The newly designed PTO-powered rotary tillage tool also provided high tillage quality, meeting all requirements of the Interstate Standard GOST 33687-2015 across all measured parameters throughout the tested range of kinematic coefficients: soil pulverization ≥ 80%, weed cutting ≥ 97%, crop residue retention ≥ 60%, and field surface roughness ≤ 3 cm [27].

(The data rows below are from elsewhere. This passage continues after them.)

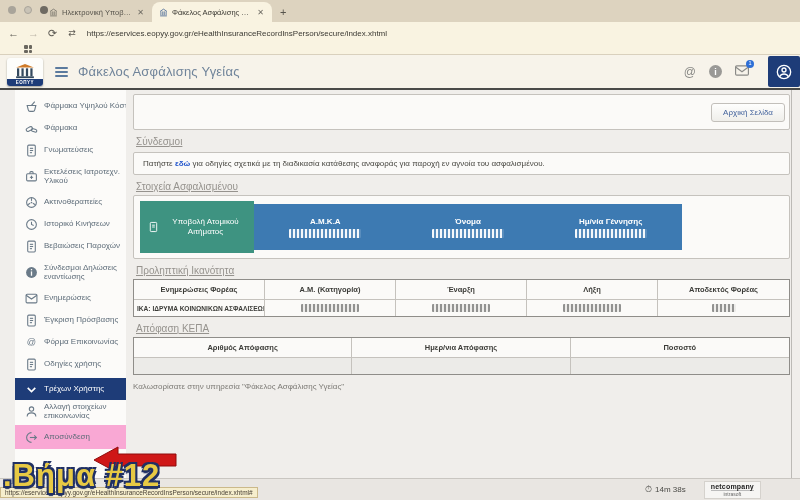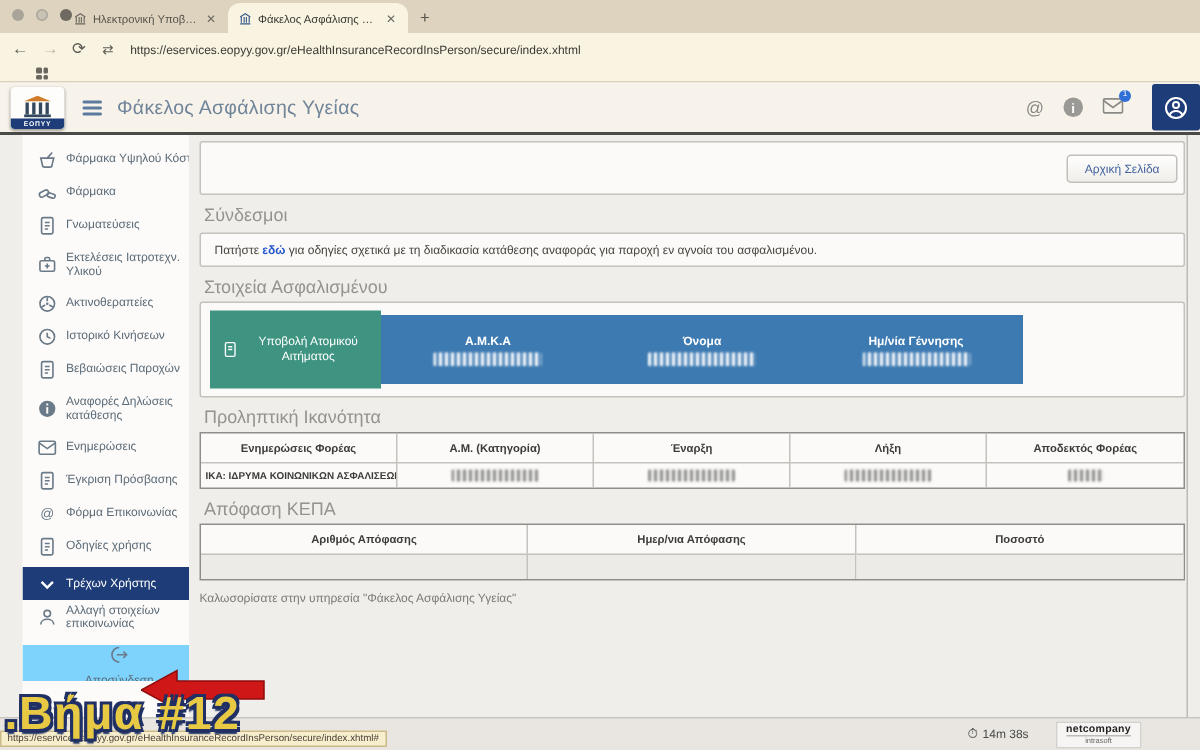--- a/index.html
+++ b/index.html
@@ -58,7 +58,7 @@
   .panel{background:#fbfaf8;border:1px solid #c5c2bd;border-radius:2px;}
   .home-bar{height:36px;display:flex;justify-content:flex-end;align-items:center;padding-right:4px;}
   .home-btn{height:19px;padding:0 11px;font-size:8px;color:#44639c;background:linear-gradient(#fefefd,#efeeea);border:1px solid #c2bfba;border-radius:3px;cursor:pointer;}
-  .section-label{font-size:12px;color:#96938e;margin:6px 2px 3px 3px;}
+  .section-label{font-size:10px;color:#96938e;margin:6px 2px 3px 3px;text-decoration:underline;}
   .links-panel{padding:5px 6px;display:flex;}
   .bigbtn{height:54px;display:flex;align-items:center;justify-content:center;gap:6px;font-size:8px;line-height:1.25;text-align:center;cursor:pointer;padding:0 8px;}
   .btn-search{width:112px;background:#2256c8;color:#fff;}

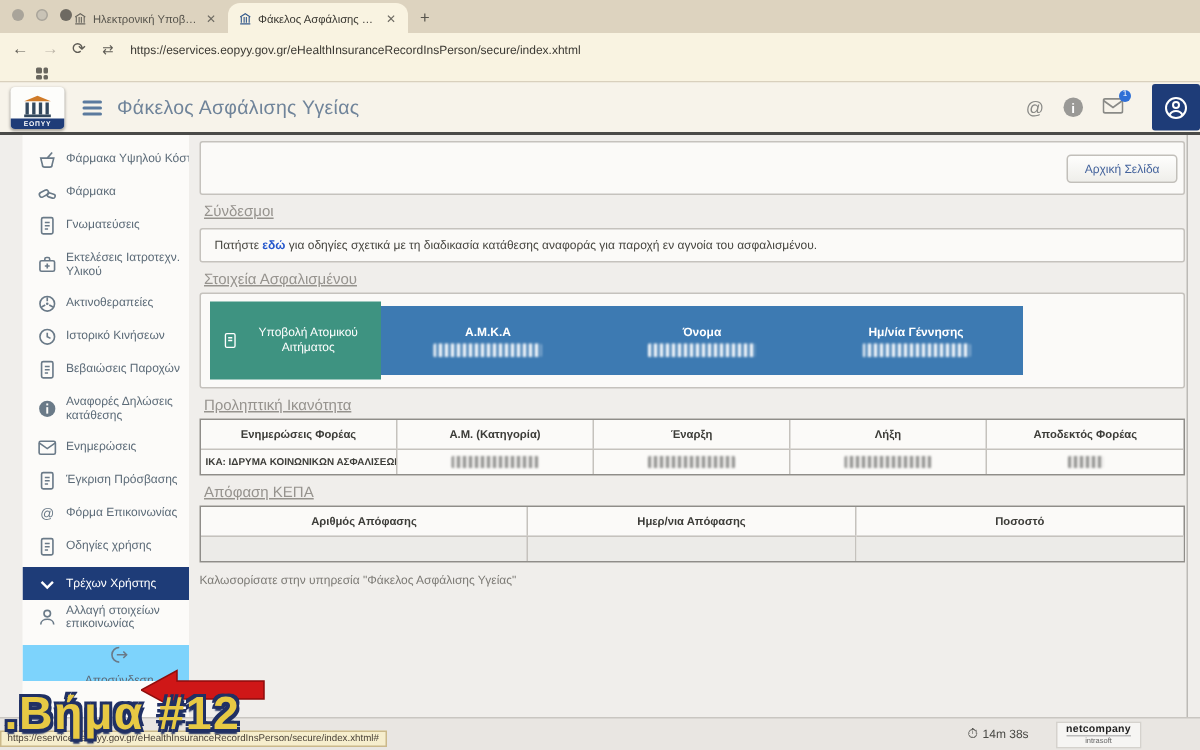--- a/index.html
+++ b/index.html
@@ -263,7 +263,7 @@
             <rect x="10.8" y="5.5" width="2.4" height="2.4" fill="#fcfbf9"></rect>
           </svg>
         </span>
-        <span class="s-label">Αναφορές Δηλώσεις κατάθεσης</span>
+        <span class="s-label">Σύνδεσμοι Δηλώσεις εναντίωσης</span>
       </div>
       <div class="side-item">
         <span class="s-icon">

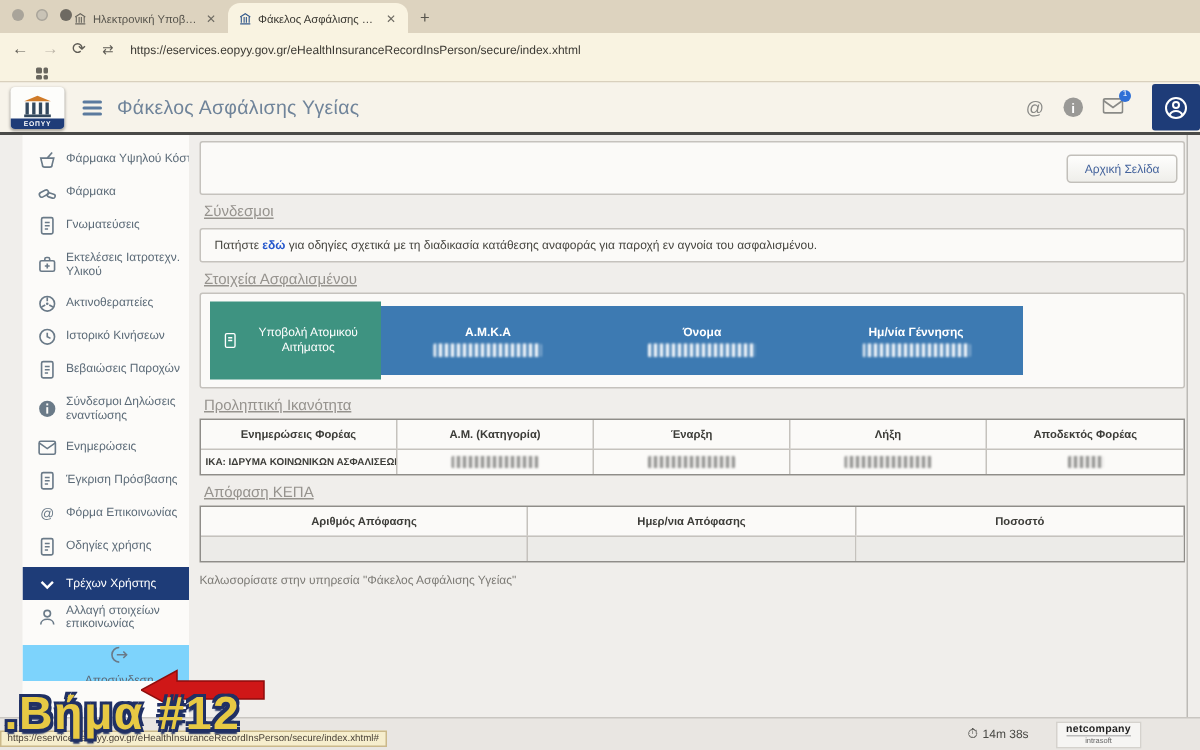--- a/index.html
+++ b/index.html
@@ -50,7 +50,7 @@
   .s-label{font-size:8px;line-height:1.15;overflow:hidden;}
   .side-item.section{background:#1e3c78;color:#fff;margin-top:3px;}
   .side-item.section .s-icon{color:#fff;}
-  .side-item.highlighted{background:#7dd3fc;height:24px;margin-top:8px;flex-direction:column;}
+  .side-item.highlighted{background:#f9a8d4;height:24px;margin-top:3px;}
 
   
   .content{position:absolute;left:126px;top:90px;width:674px;height:388px;background:#f0eeeb;padding:4px 10px 0 7px;}

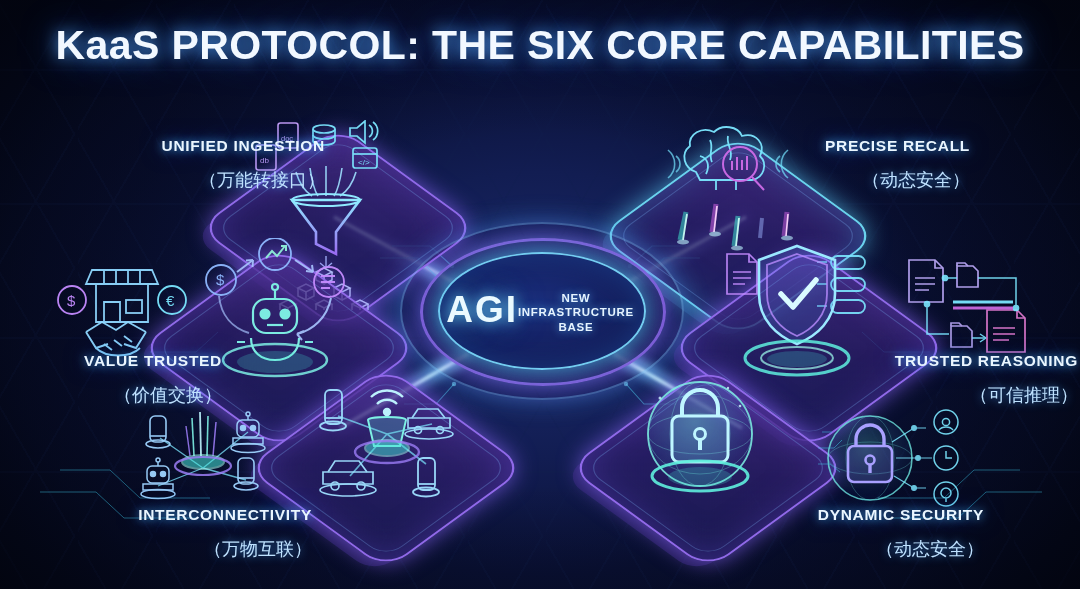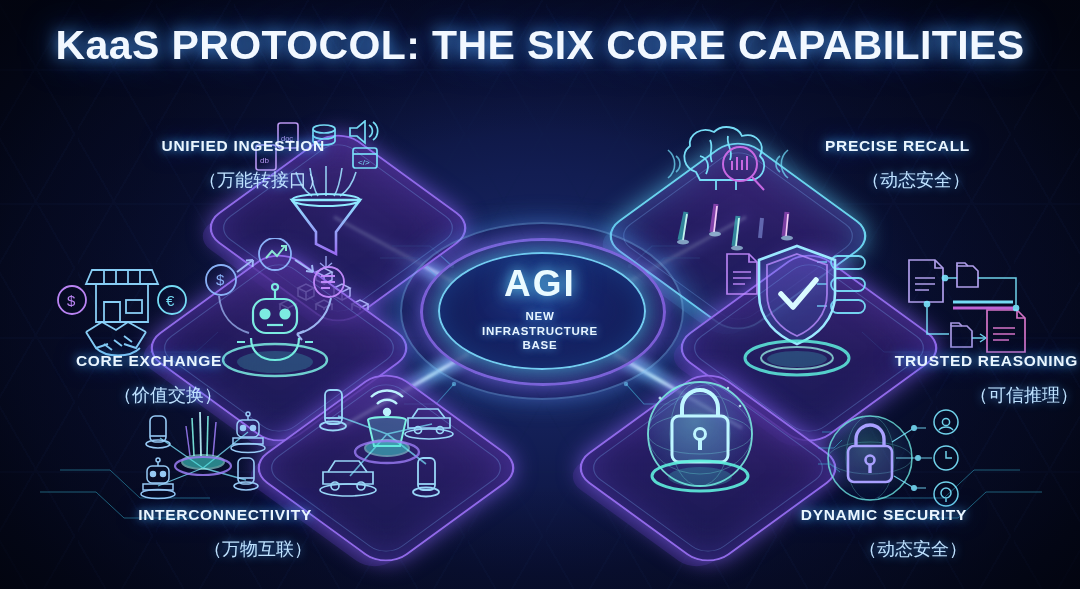--- a/index.html
+++ b/index.html
@@ -56,7 +56,7 @@
     border:2.5px solid rgba(120,215,250,.95);box-shadow:0 0 26px rgba(90,205,250,.8),inset 0 0 30px rgba(30,70,150,.75);
     background:radial-gradient(ellipse at 50% 42%, #1a2d7a 0%, #141f5e 55%, #0d1443 100%);}
   .hubtxt{position:absolute;left:34px;top:24px;width:204px;height:114px;z-index:6;
-    display:flex;flex-direction:column;align-items:center;justify-content:center;text-align:center;}
+    display:flex;flex-direction:row;align-items:center;justify-content:center;text-align:center;}
   .agi{font-size:37px;font-weight:bold;letter-spacing:2px;color:#eafaff;line-height:1;
     text-shadow:0 0 14px rgba(110,225,255,.95),0 0 30px rgba(60,160,255,.75);}
   .sub{margin-top:7px;font-size:11.5px;font-weight:bold;letter-spacing:.7px;color:#e6f4ff;line-height:1.25;

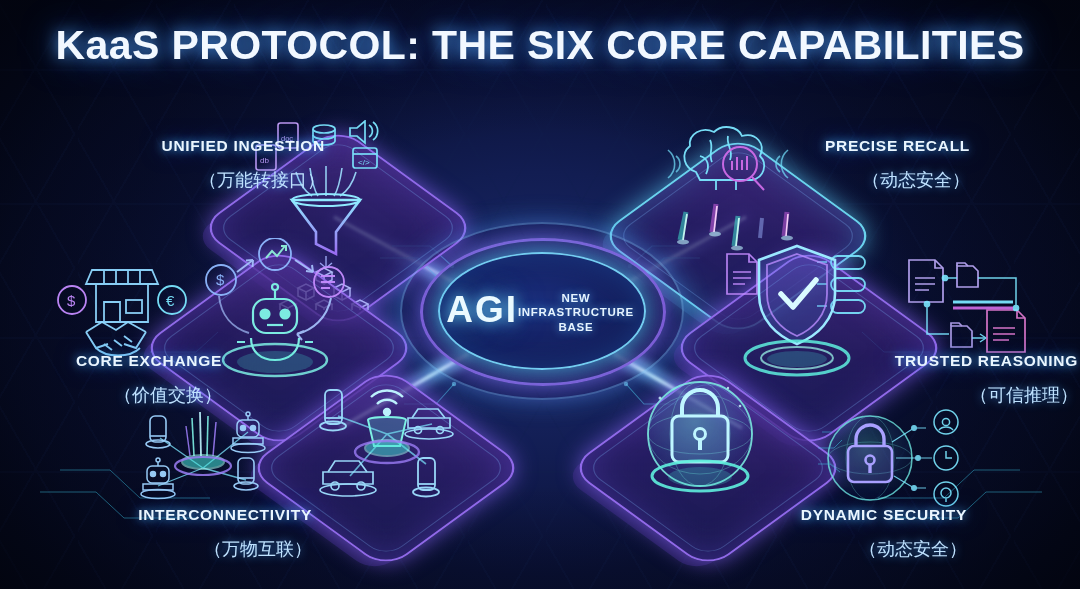--- a/index.html
+++ b/index.html
@@ -322,7 +322,7 @@
     </g>
   </svg>
   <div class="lbl" style="left:22px;top:352px;width:200px;">
-    <div class="en">CORE EXCHANGE</div>
+    <div class="en">VALUE TRUSTED</div>
     <div class="cn">（价值交换）</div>
   </div>
 

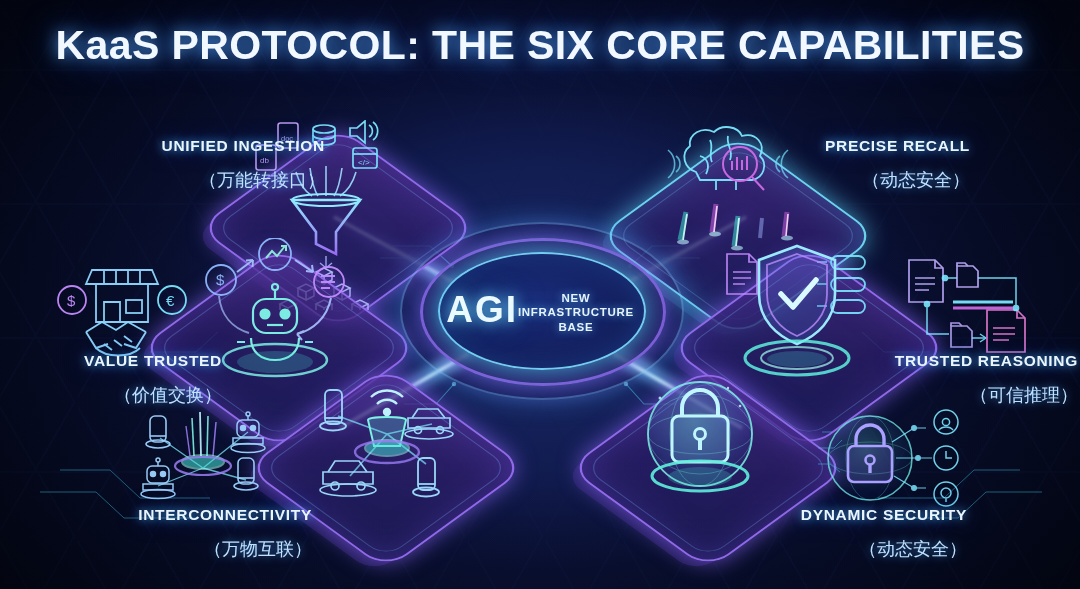--- a/index.html
+++ b/index.html
@@ -546,7 +546,7 @@
         <path d="M4,24 h10"></path>
     </g>
   </svg>
-  <div class="lbl" style="left:771px;top:506px;width:196px;">
+  <div class="lbl" style="left:788px;top:506px;width:196px;">
     <div class="en">DYNAMIC SECURITY</div>
     <div class="cn">（动态安全）</div>
   </div>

Thus, this research provides scientifically grounded solutions for the development of energy-efficient rotary tillage tools and represents fundamental work in soil dynamics, making a significant contribution to agricultural engineering science.

4. Conclusions

The purpose of this research was to design a kinematically optimized PTO-powered rotary tillage tool with elliptical cutting blades and to evaluate its performance in terms of energy efficiency and tillage quality. The research focused on optimizing geometric and kinematic parameters—the blade inclination angle β, elliptical-profile configuration, kinematic coefficient η, and angle of attack α—to prevent soil mass accumulation by providing the soil sliding along the blade interface. Field experiments confirmed the tool’s effectiveness, demonstrating significant energy saving and superior tillage quality compared to base rotary tillage discs. The main findings are summarized as follows:

• This study introduces a new PTO-powered rotary tillage tool with individual cutting blades for surface soil treatment. The novelty of this design lies in the inclination of each blade at an acute angle β relative to the vector of absolute velocity V_a during soil penetration and operation at low kinematic coefficients of 1.0–1.2. Analysis of conventional rotary tillage tools revealed that soil accumulation on their interface decreases operational efficiency, while PTO operation at high rotational speeds increases energy requirements. This study demonstrated that the proposed design prevents soil mass accumulation and fixed soil body formation by ensuring smooth soil sliding along the cutting blades at low kinematic coefficients, thereby enhancing both energy efficiency and tillage quality.
• A kinematic model of the rotary tillage tool was developed, which enabled the plotting of motion trajectories as functions of the angle of attack α and kinematic coefficient η. The motion cycle was divided into three phases: initial movement, soil treatment (penetration and lifting out), and completion of the cycle. The analysis of soil–tool interaction during soi treatment phase established a significant dependence of the blade inclination angle β on the kinematic coefficient η and angle of attack α. It was found that effective soil sliding along the cutting blade of the base tillage tool does not occur within the kinematic coefficient of η = 1.0–1.2 for angles of attack. Theoretical analysis derived the equation for determining the optimal angle of inclination of the cutting blade of the designed tillage tool and substantiated the optimal inclination angle β = 38–42° and its elliptical-profile edge configuration.
• Field experiments confirmed the theoretical analysis, showing that maintaining soil sliding along the cutting blades through an inclination angle of β < 90 − φ₁ reduces the total power requirements of the designed rotary tillage tools. The results demonstrated that specific total power requirements for surface soil treatment reach minimum values at kinematic coefficient η = 1.14–1.21 and an angle of attack of 40°. Compared to base ring disc tillage tools, the new designed PTO-powered rotary tillage tools reduce specific total power requirements by up to 14–16%, indicating higher energy efficiency.
• The tillage quality produced by the designed tillage tools satisfies all requirements, achieving soil pulverization ≥ 80%, weed cutting ≥ 97%, crop residue retention ≥ 60%, and roughness of the field soil surface ≤ 3 cm.